** Opening Information supplied block **

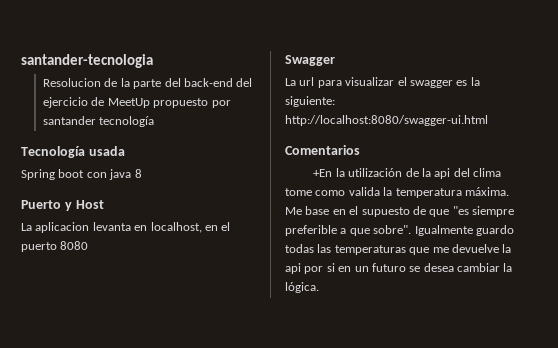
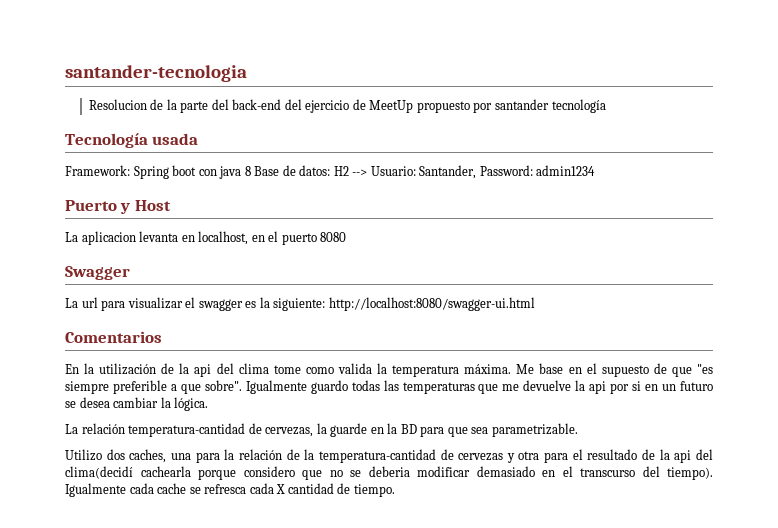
(125, 151) none -> [65,165,130,176] Framework:
(142, 173) none -> [254,165,596,179] Base de datos: H2 --> Usuario: Santander, Password: admin1234
[313,169,333,177] +En -> [65,364,79,374] En
(319, 287) none -> [65,423,578,437] [65,449,713,463] [65,466,713,480] [65,483,395,497] // La relación temperatura-cantidad de cervezas, la guarde en la BD para que sea parametrizable. // Utilizo dos caches, una para la relación de la temperatura-cantidad de cervezas y otra para el resultado de la api del clima(decidí cachearla porque considero que no se deberia modificar demasiado en el transcurso del tiempo). Igualmente cada cache se refresca cada X cantidad de tiempo.

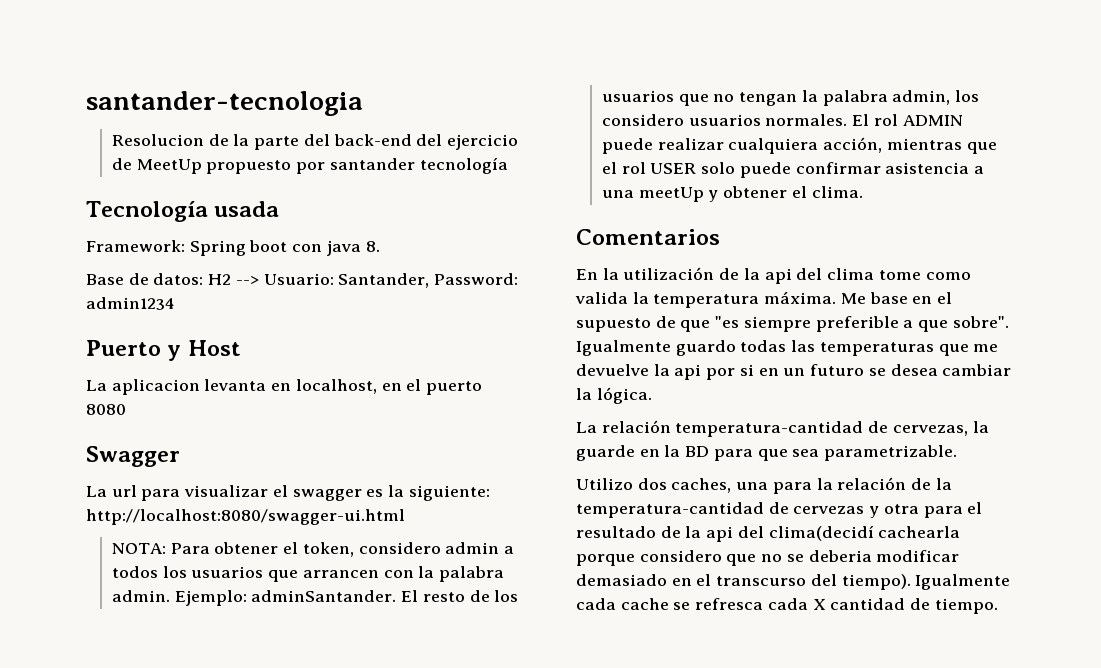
[244,166,251,176] 8 -> [365,241,380,252] 8. //
(535, 304) none -> [112,542,515,557] [112,566,505,582] [112,590,519,606] [602,90,980,106] [602,114,963,126] [602,137,997,154] [602,162,985,178] [602,186,863,202] // NOTA: Para obtener el token, considero admin a todos los usuarios que arrancen con la palabra admin. Ejemplo: adminSantander. El resto de los usuarios que no tengan la palabra admin, los considero usuarios normales. El rol ADMIN puede realizar cualquiera acción, mientras que el rol USER solo puede confirmar asistencia a una meetUp y obtener el clima.

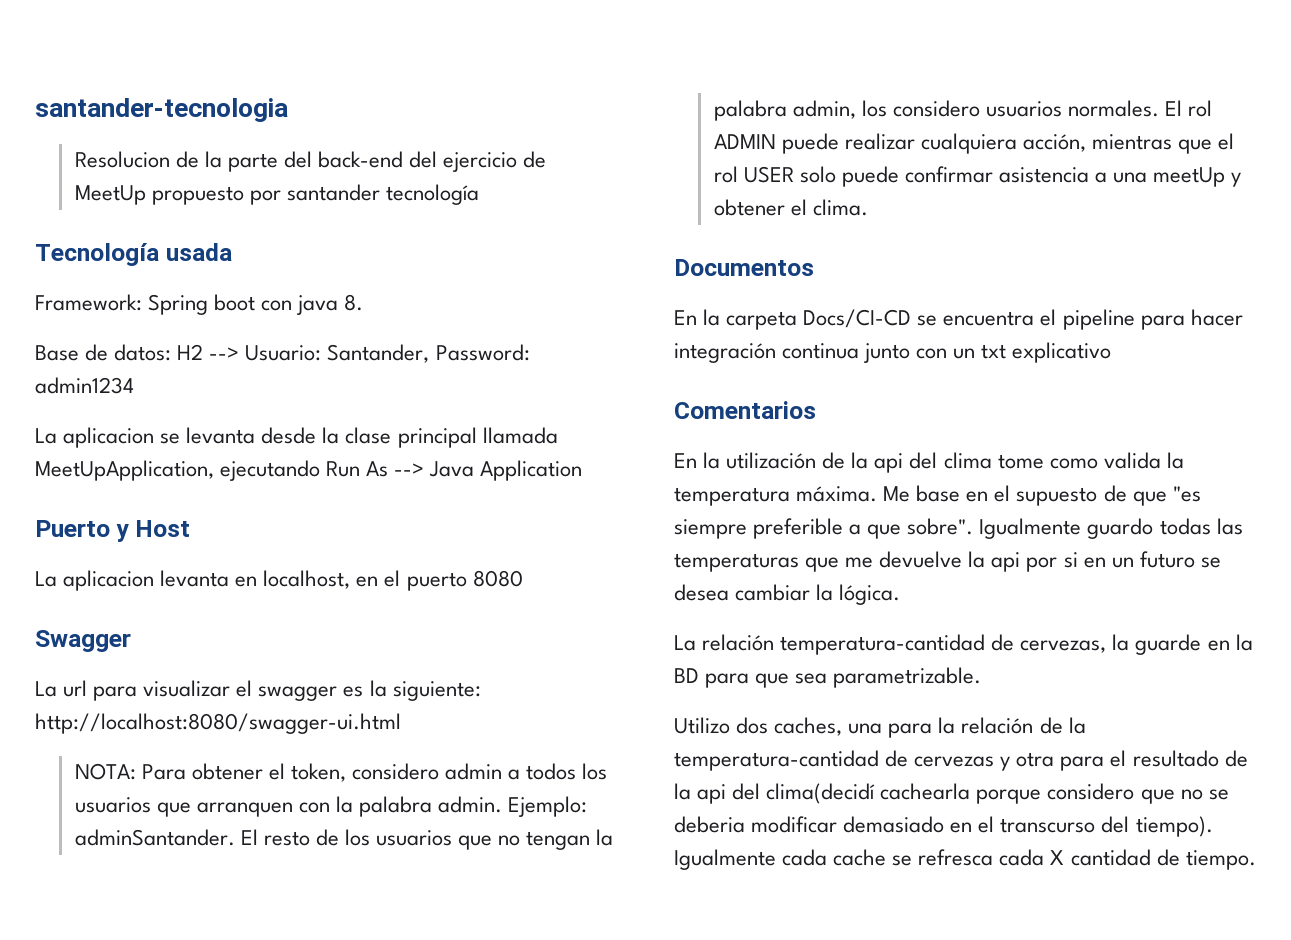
(175, 303) none -> [35,427,558,448] [35,460,583,481] // La aplicacion se levanta desde la clase principal llamada MeetUpApplication, ejecutando Run As --> Java Application
[302,570,379,578] arrancen -> [196,802,293,817] arranquen
(863, 192) none -> [674,259,814,276] [674,309,1243,330] [674,342,1112,363] // Documentos // En la carpeta Docs/CI-CD se encuentra el pipeline para hacer integración continua junto con un txt explicativo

** Closing Information supplied block **

◆ **Exercise instructions**
You need to restate all of the entries above exactly and leave the pictures behind.

◆ **Task result**
(125, 151) none -> [65,165,130,176] Framework:
(142, 173) none -> [254,165,596,179] Base de datos: H2 --> Usuario: Santander, Password: admin1234
[313,169,333,177] +En -> [65,364,79,374] En
(319, 287) none -> [65,423,578,437] [65,449,713,463] [65,466,713,480] [65,483,395,497] // La relación temperatura-cantidad de cervezas, la guarde en la BD para que sea parametrizable. // Utilizo dos caches, una para la relación de la temperatura-cantidad de cervezas y otra para el resultado de la api del clima(decidí cachearla porque considero que no se deberia modificar demasiado en el transcurso del tiempo). Igualmente cada cache se refresca cada X cantidad de tiempo.

[244,166,251,176] 8 -> [365,241,380,252] 8. //
(535, 304) none -> [112,542,515,557] [112,566,505,582] [112,590,519,606] [602,90,980,106] [602,114,963,126] [602,137,997,154] [602,162,985,178] [602,186,863,202] // NOTA: Para obtener el token, considero admin a todos los usuarios que arrancen con la palabra admin. Ejemplo: adminSantander. El resto de los usuarios que no tengan la palabra admin, los considero usuarios normales. El rol ADMIN puede realizar cualquiera acción, mientras que el rol USER solo puede confirmar asistencia a una meetUp y obtener el clima.

(175, 303) none -> [35,427,558,448] [35,460,583,481] // La aplicacion se levanta desde la clase principal llamada MeetUpApplication, ejecutando Run As --> Java Application
[302,570,379,578] arrancen -> [196,802,293,817] arranquen
(863, 192) none -> [674,259,814,276] [674,309,1243,330] [674,342,1112,363] // Documentos // En la carpeta Docs/CI-CD se encuentra el pipeline para hacer integración continua junto con un txt explicativo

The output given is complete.